- Aim of the exercise
Exact copy, no pictures: reproduce every record below as it stands.

- Material to process
▬▬▬▬▬▬▬▬▬▬

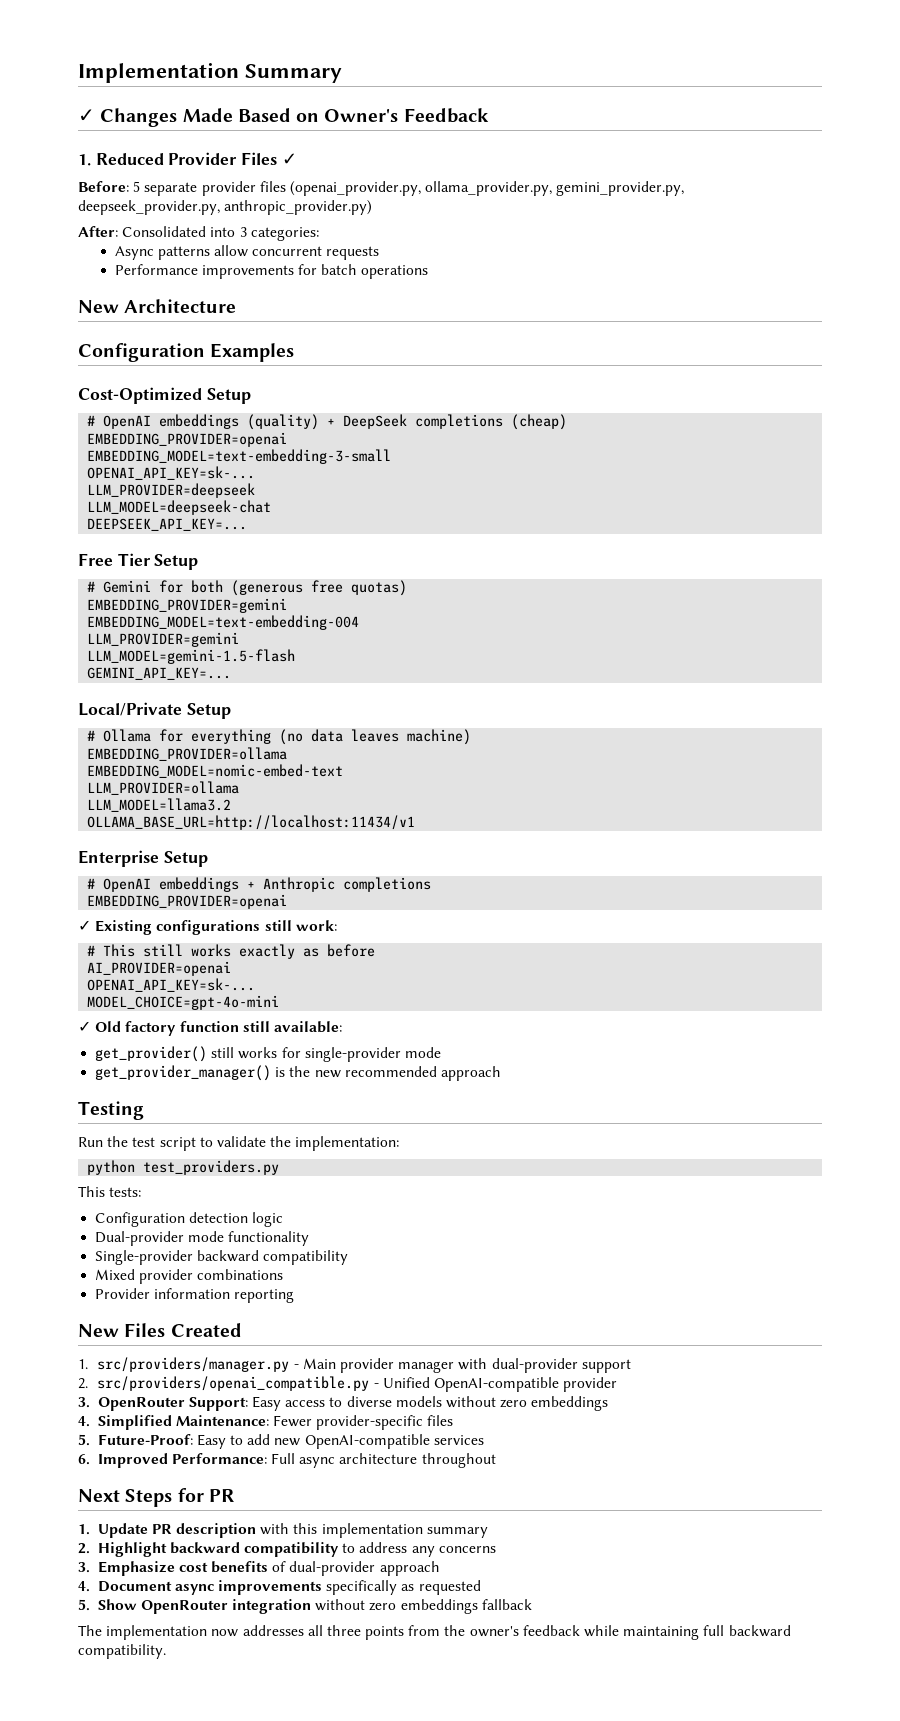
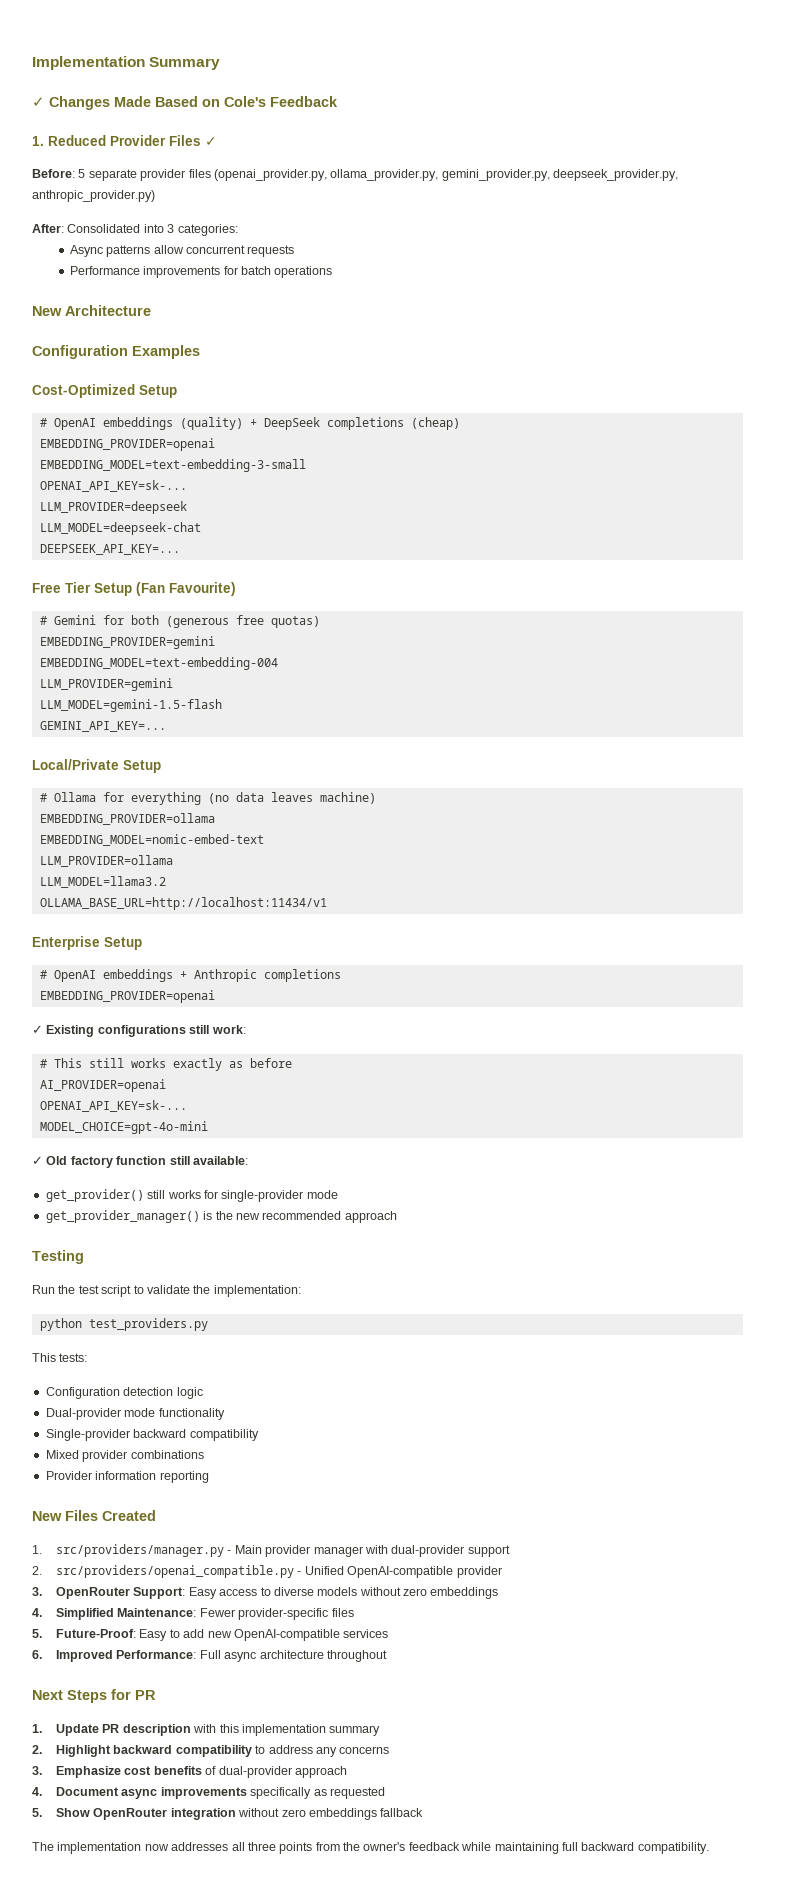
- ✓ Changes Made Based on Owner's Feedback
+ ✓ Changes Made Based on Cole's Feedback
- Free Tier Setup
+ Free Tier Setup (Fan Favourite)

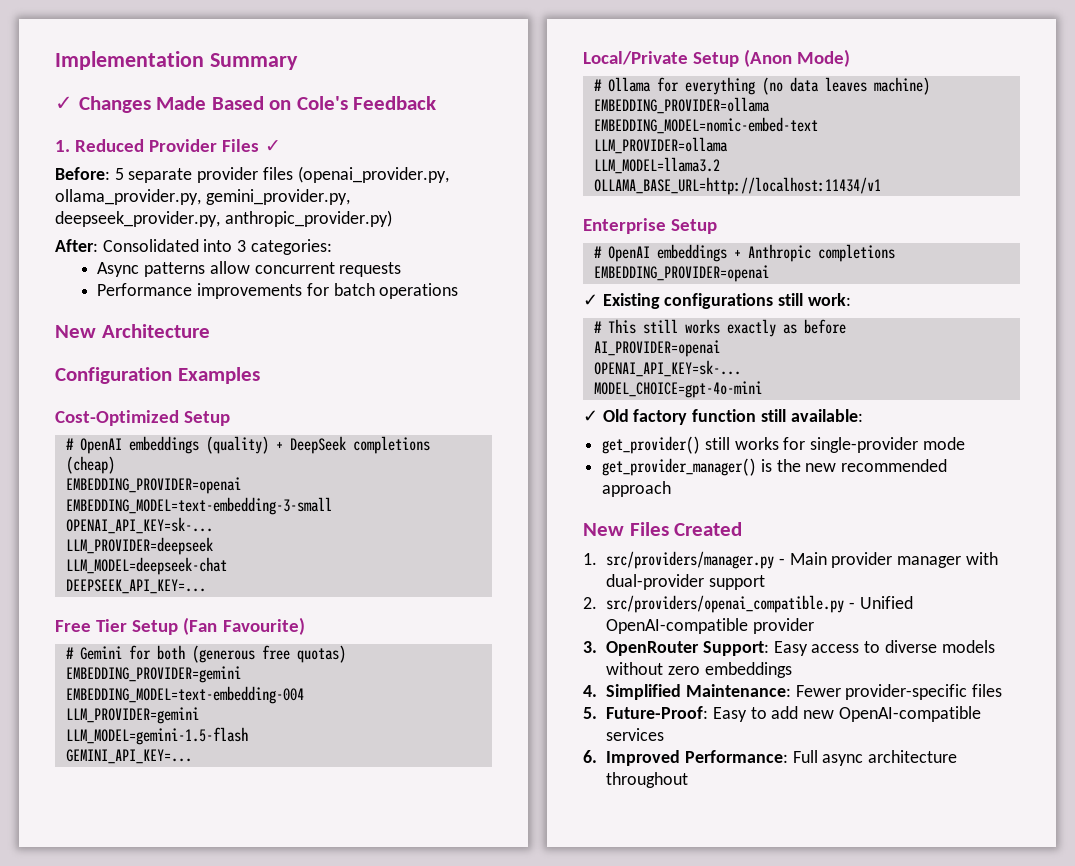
- Local/Private Setup
+ Local/Private Setup (Anon Mode)
- Testing
- Run the test script to validate the implementation:
- python test_providers.py
- This tests:
- Configuration detection logic
- Dual-provider mode functionality
- Single-provider backward compatibility
- Mixed provider combinations
- Provider information reporting
- Next Steps for PR
- 1. Update PR description with this implementation summary
- 2. Highlight backward compatibility to address any concerns
- 3. Emphasize cost benefits of dual-provider approach
- 4. Document async improvements specifically as requested
- 5. Show OpenRouter integration without zero embeddings fallback
- The implementation now addresses all three points from the owner's feedback while maintaining full backward compatibility.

▬▬▬▬▬▬▬▬▬▬

- Solved problem
- ✓ Changes Made Based on Owner's Feedback
+ ✓ Changes Made Based on Cole's Feedback
- Free Tier Setup
+ Free Tier Setup (Fan Favourite)

- Local/Private Setup
+ Local/Private Setup (Anon Mode)
- Testing
- Run the test script to validate the implementation:
- python test_providers.py
- This tests:
- Configuration detection logic
- Dual-provider mode functionality
- Single-provider backward compatibility
- Mixed provider combinations
- Provider information reporting
- Next Steps for PR
- 1. Update PR description with this implementation summary
- 2. Highlight backward compatibility to address any concerns
- 3. Emphasize cost benefits of dual-provider approach
- 4. Document async improvements specifically as requested
- 5. Show OpenRouter integration without zero embeddings fallback
- The implementation now addresses all three points from the owner's feedback while maintaining full backward compatibility.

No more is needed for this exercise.